Vemurafenib for refractory multisystem Langerhans cell histiocytosis in children: An international observational study
Journal of Clinical Oncology Sep 20, 2019
Donadieu J, Larabi IA, Tardieu M, et al. - Researchers assessed the off-label use of vemurafenib (VMF) to manage BRAFV600E mutation–positive, refractory, childhood Langerhans cell histiocytosis (LCH) in this study including 54 patients from 12 countries who were administered VMF 20 mg/kg/d and grouped based on risk organ involvement: liver, spleen, and/or blood cytopenia.

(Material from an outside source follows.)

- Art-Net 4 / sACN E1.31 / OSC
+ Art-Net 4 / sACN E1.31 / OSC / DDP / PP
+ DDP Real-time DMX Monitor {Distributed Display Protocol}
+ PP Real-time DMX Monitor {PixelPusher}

Adverse events (Common Terminology Criteria for Adverse Events [version 4.3]) and therapeutic responses as per Disease Activity Score were the main evaluation criteria. The median duration of therapy was 13.9 months (for 855 patient-months). The achievement of 38 complete responses and 16 partial responses at 8 weeks was reported, with a decline from 7 at diagnosis to 0 in the median Disease Activity Score. The most frequent adverse event that was experienced by 74% of patients was skin rash. No secondary skin cancer was documented. The BRAFV600E clone could not be eradicated by empirical therapies (hematopoietic stem-cell transplantation, cladribine and cytarabine, anti-mitogen-activated extracellular signal–regulated kinase agent, vinblastine, etc) used for maintenance. Overall, findings are suggestive of the safety as well as the efficacy of VMF as a treatment option for children with refractory BRAFV600E-positive LCH.